_EXERCISE OBJECTIVE:_ From the listing below, copy every line with the word "toMapValuesJson".

_EXCERPTED DATA:_
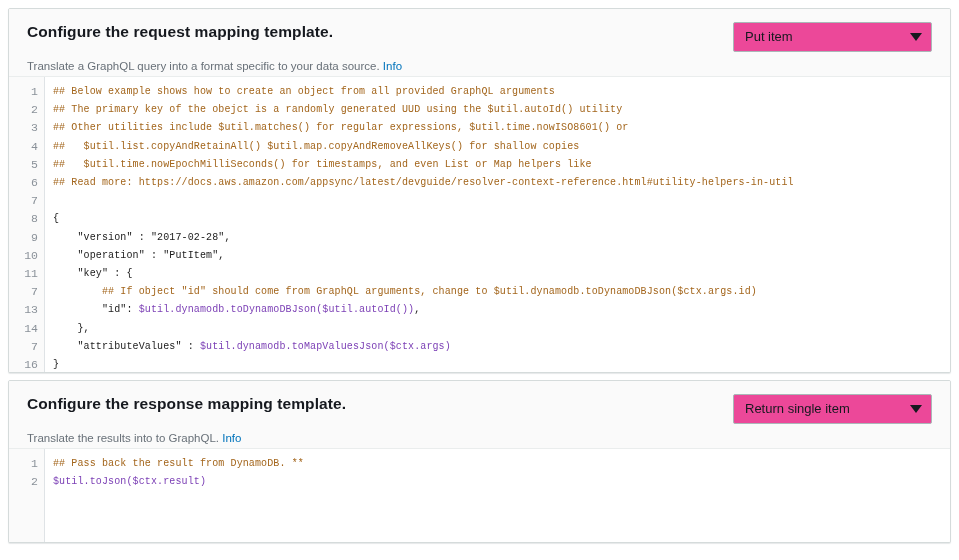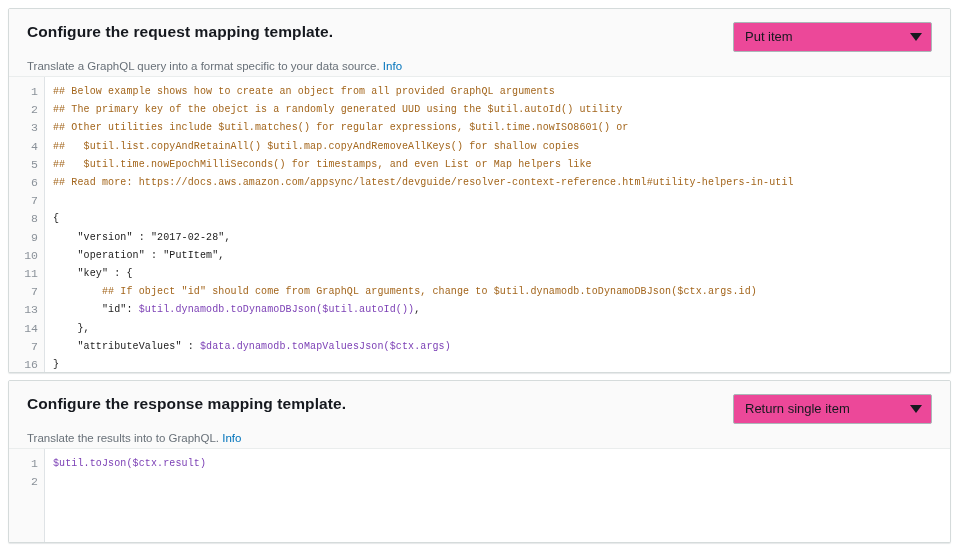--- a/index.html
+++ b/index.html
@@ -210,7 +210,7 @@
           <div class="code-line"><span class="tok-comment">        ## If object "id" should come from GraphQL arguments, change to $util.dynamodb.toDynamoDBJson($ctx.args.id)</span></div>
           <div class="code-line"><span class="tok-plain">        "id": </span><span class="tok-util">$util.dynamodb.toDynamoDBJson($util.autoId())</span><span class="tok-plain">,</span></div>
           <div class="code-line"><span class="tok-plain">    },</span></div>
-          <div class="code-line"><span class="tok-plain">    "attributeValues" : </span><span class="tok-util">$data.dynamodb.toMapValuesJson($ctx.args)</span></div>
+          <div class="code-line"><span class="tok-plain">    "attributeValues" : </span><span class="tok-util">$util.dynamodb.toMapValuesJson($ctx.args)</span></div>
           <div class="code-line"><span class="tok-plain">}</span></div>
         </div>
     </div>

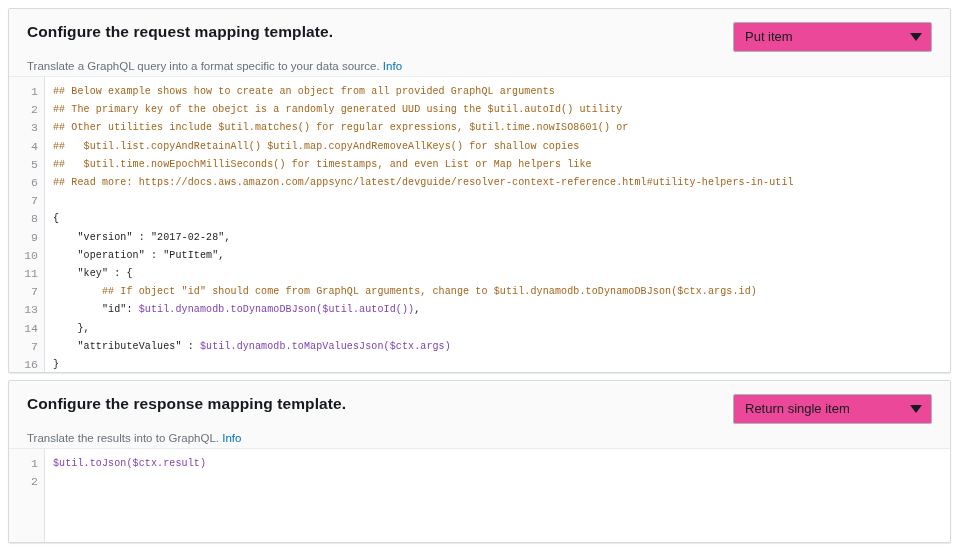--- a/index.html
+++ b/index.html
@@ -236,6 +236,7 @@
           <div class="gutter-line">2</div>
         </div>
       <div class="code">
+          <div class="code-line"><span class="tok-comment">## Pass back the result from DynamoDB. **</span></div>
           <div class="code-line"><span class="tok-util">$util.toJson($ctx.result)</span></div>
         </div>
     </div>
---
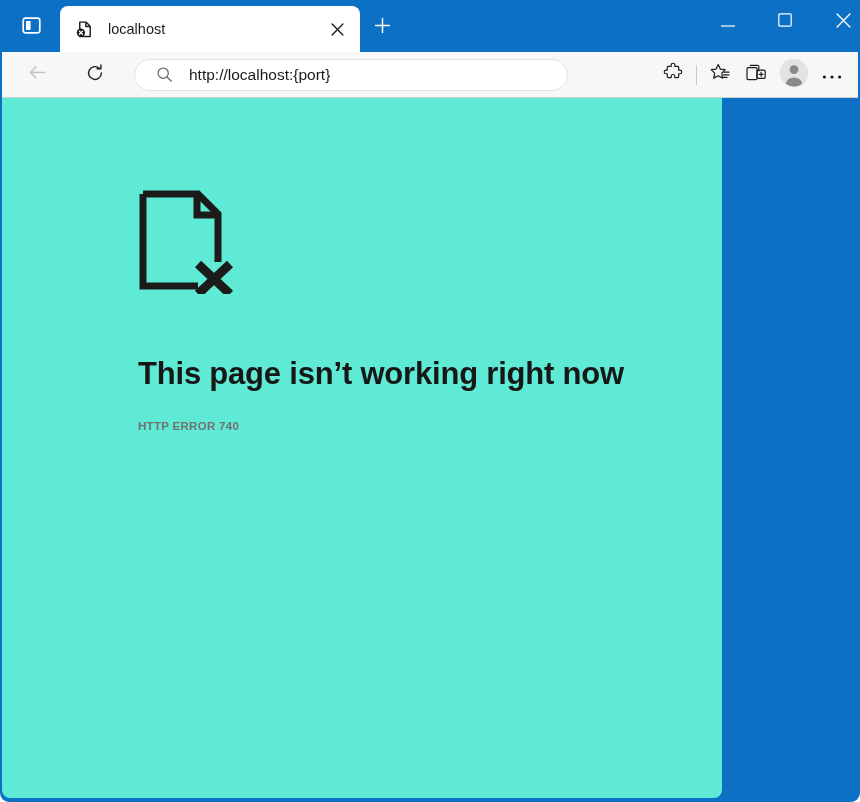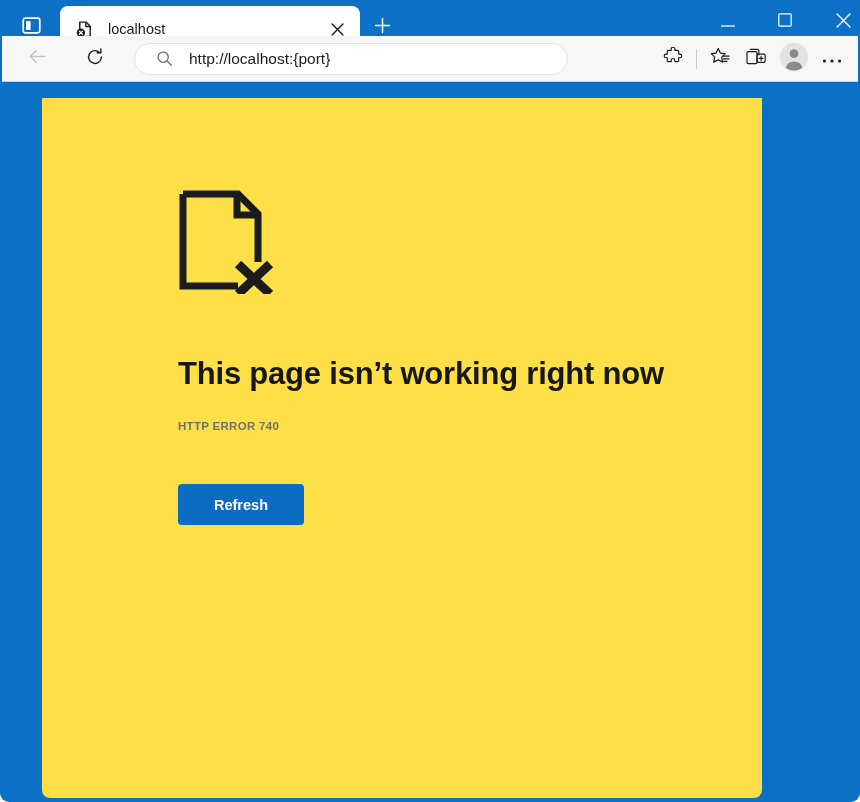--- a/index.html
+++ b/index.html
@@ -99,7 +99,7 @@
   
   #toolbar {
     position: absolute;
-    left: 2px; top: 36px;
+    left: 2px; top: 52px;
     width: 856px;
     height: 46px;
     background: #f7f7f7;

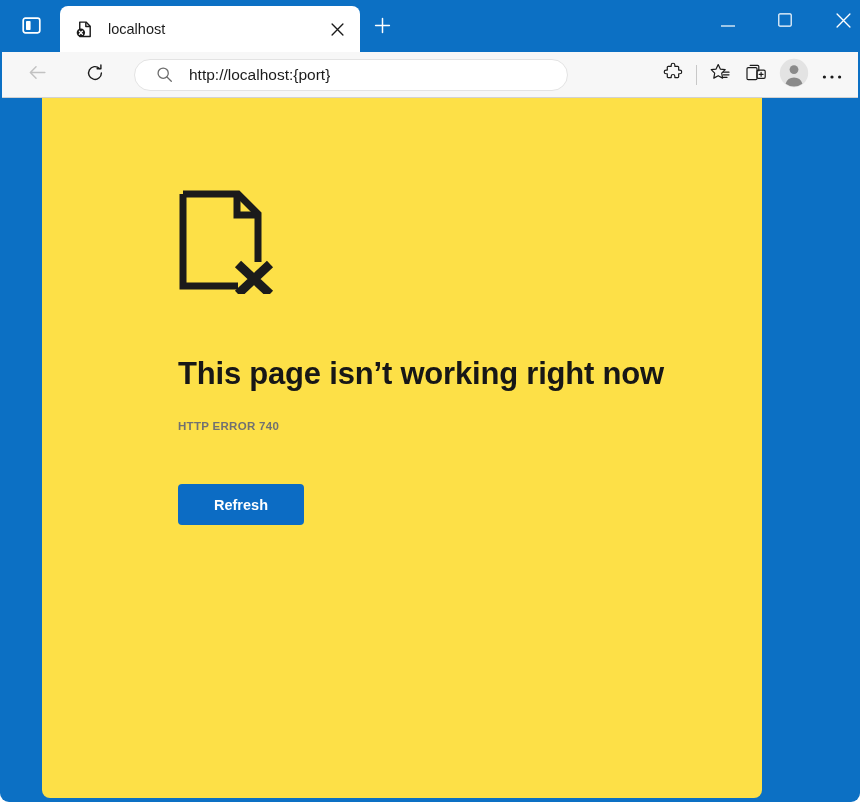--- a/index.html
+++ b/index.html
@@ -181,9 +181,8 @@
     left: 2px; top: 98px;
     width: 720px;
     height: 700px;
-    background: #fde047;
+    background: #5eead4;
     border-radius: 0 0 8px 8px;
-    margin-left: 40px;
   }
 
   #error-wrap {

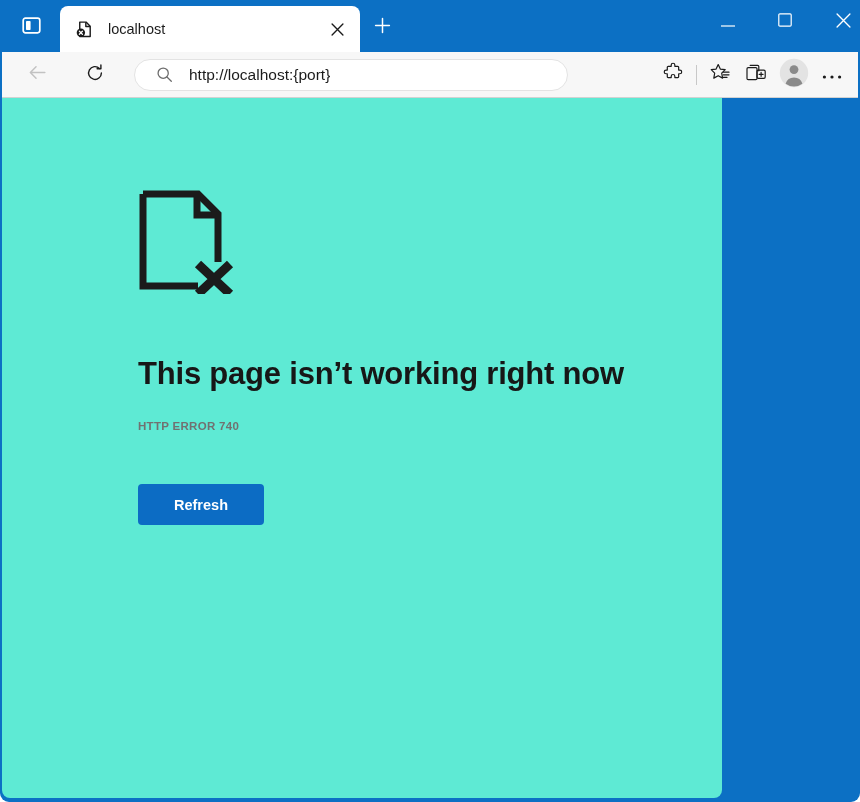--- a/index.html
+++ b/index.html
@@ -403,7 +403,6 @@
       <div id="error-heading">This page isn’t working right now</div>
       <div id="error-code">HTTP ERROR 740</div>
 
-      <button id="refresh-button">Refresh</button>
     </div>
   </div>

_ANSWER SPACE:_
-          <div class="code-line"><span class="tok-plain">    "attributeValues" : </span><span class="tok-util">$data.dynamodb.toMapValuesJson($ctx.args)</span></div>
+          <div class="code-line"><span class="tok-plain">    "attributeValues" : </span><span class="tok-util">$util.dynamodb.toMapValuesJson($ctx.args)</span></div>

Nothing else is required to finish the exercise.